Just before Christmas I popped over to Washington DC to test the waters of the Trump administration. I spoke to key members of his transition teams; I hung out with thinktankers, journalists, scientists, conservative activists; I wangled an invitation to a top-secret lunch hosted by card-carrying members of the Vast Right-Wing Conspiracy; I drank cocktails, lots of cocktails, from the Four Seasons in Georgetown to the new Trump Hotel in the Old Post Office; I went to that Americans for Tax Reform meeting that Grover Norquist hosts every Tuesday. And I came back feeling very positive indeed.
Why? The fact that I even have to ask this question in a conservative publication speaks volumes about anti-Trump prejudice, even from many right-wing commentators who ought to know better. To read some of my fellow scribes — no, scrub that, most of them — you’d imagine that the world would be a better place if instead of the Donald, the raddled, slippery, mendacious, corrupt, politically correct and hypocritical Hillary were about to be inaugurated as US president.

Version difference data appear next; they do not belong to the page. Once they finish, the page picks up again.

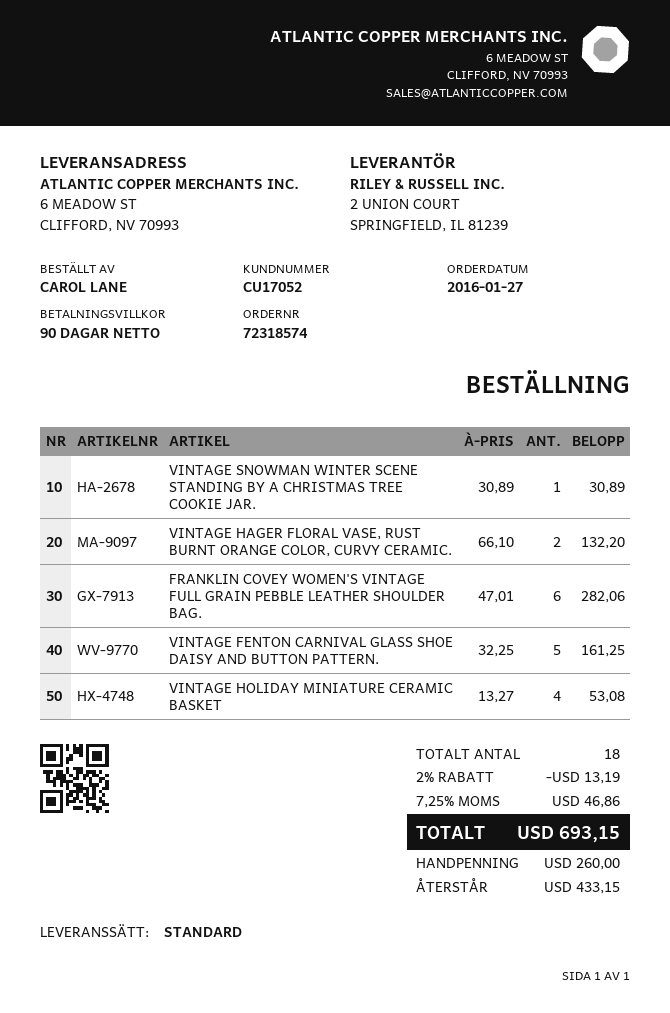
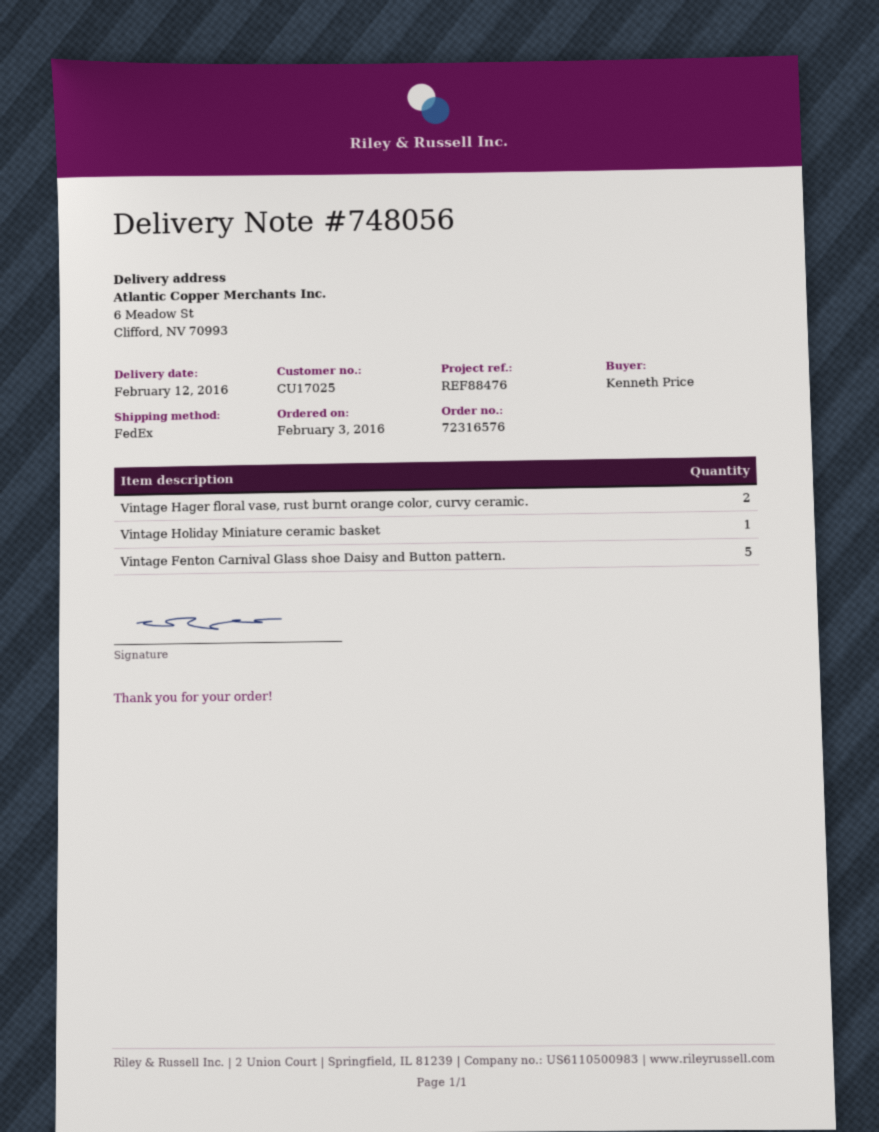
order number: 72318574 -> 72316576
order date: 2016-01-27 -> 2016-02-03
customer number: CU17052 -> CU17025
ordered by: CAROL LANE -> Kenneth Price
shipping method: standard -> FedEx
VINTAGE SNOWMAN WINTER SCENE STANDING BY A CHRISTMAS TREE COOKIE JAR.: 1 -> none
FRANKLIN COVEY WOMEN'S VINTAGE FULL GRAIN PEBBLE LEATHER SHOULDER BAG.: 6 -> none
VINTAGE HOLIDAY MINIATURE CERAMIC BASKET: 4 -> 1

But they’re wrong. Trump is going to be the best US president since Ronald Reagan and for at least one of the same reasons: he was never the GOP establishment’s preferred candidate, which means he has the attitude, the independence and the leeway to be much more radical — and effective — than any of his rivals would have dared to be.
Nowhere will this become more evident than in the fields of energy and climate change. It’s true that there were other climate–sceptical presidential candidates, Ted Cruz and Marco Rubio among them, but it’s unlikely that when push came to shove any Republican other than Trump would have had the will to take on the powerful and entrenched green establishment once in office.